Wie alt sie wohl sein mochte? Alt genug, um Auto fahren und vielleicht sogar wählen zu dürfen, aber um Alkohol zu trinken wahrscheinlich noch zu jung. Wenigstens hier in Griffon im Staat New York. Auf der anderen Seite der Lewiston Queenston Bridge vielleicht nicht. Drüben in Kanada durfte man schon mit neunzehn trinken, nicht erst mit einundzwanzig. Was aber nicht hieß, dass sie im Patchett's nicht ein paar Bierchen gezischt haben konnte. Ausweise wurden da nicht besonders gründlich kontrolliert. Das war allgemein bekannt. Wenn auf deinem Ausweis ein Foto von Nicole Kidman prangt, du aber eher wie Penelope Cruz aussiehst, dann reicht ihnen das völlig. »Hock dich hin, was willst du trinken?«, das war das Motto bei Patchett's.

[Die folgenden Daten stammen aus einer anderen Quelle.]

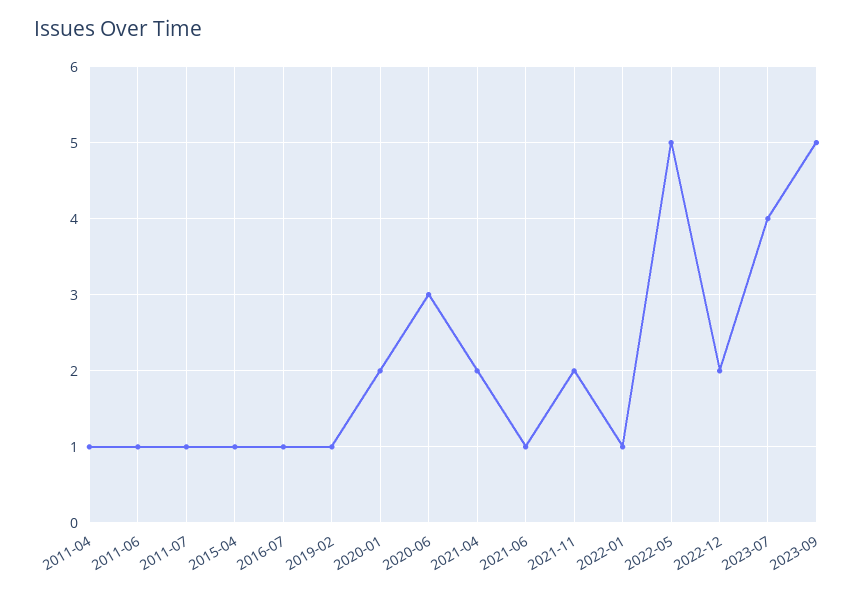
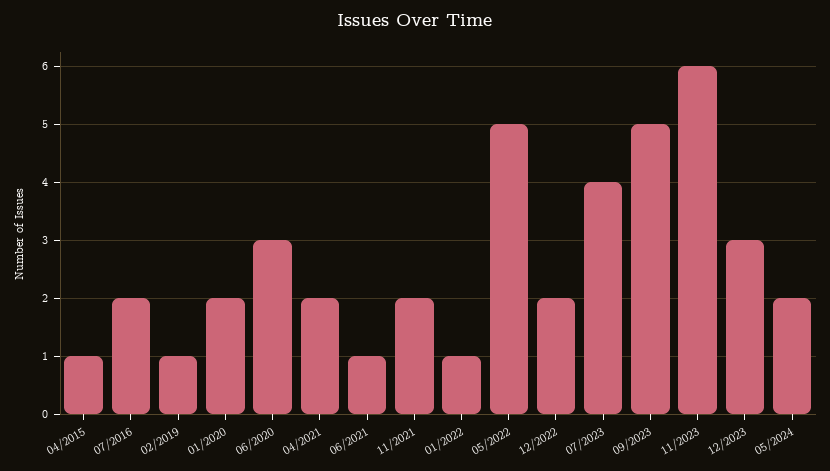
2011-04: 1 -> none
2011-06: 1 -> none
2011-07: 1 -> none
2016-07: 1 -> 2
11/2023: none -> 6
12/2023: none -> 3
05/2024: none -> 2

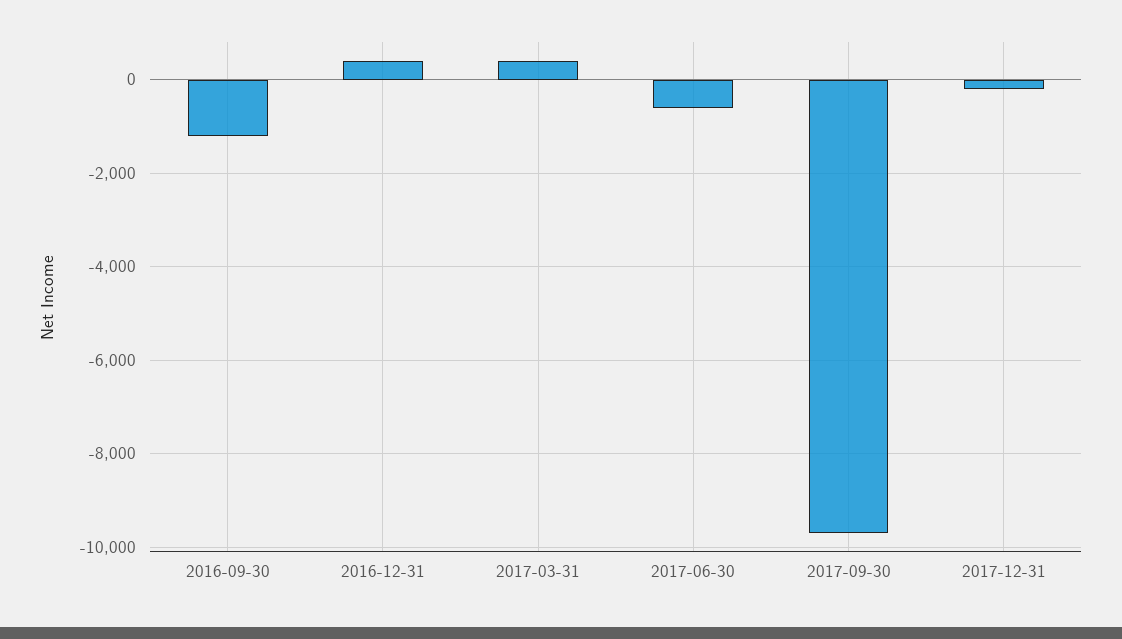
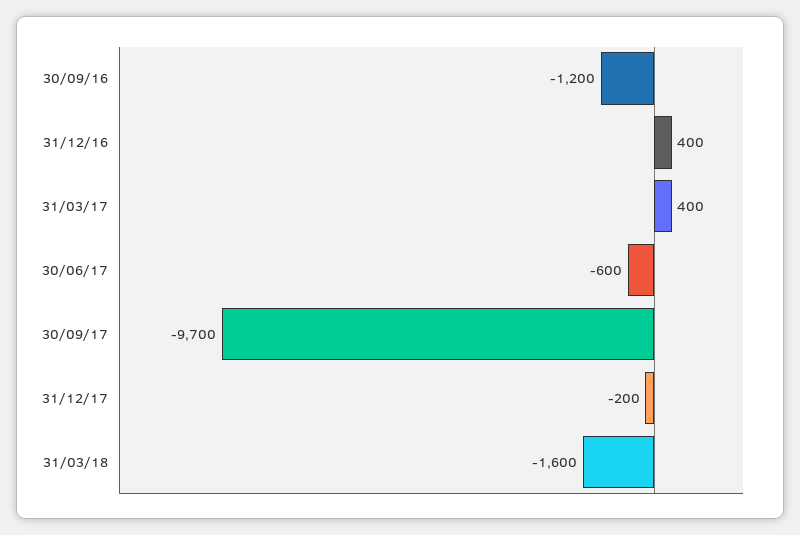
31/03/18: none -> -1600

Mit ihrer überdimensionalen roten Handtasche auf der Schulter stand sie da und streckte den Daumen raus. Und sie sah zu mir herüber, als ich langsam auf das Stoppschild an der Ecke zurollte.
Vergiss es, dachte ich. Einen männlichen Anhalter mitzunehmen ist schon nicht besonders schlau, aber eine jugendliche Anhalterin? Das ist dümmer, als die Polizei erlaubt. Ein Typ Anfang vierzig, der in einer finsteren, regnerischen Nacht ein Mädchen zu sich in den Wagen steigen lässt, das noch nicht mal halb so alt ist wie er selbst - die reine Idiotie. Also Augen stur geradeaus. Ich wollte gerade wieder Gas geben, da hörte ich ein Klopfen am Beifahrerfenster.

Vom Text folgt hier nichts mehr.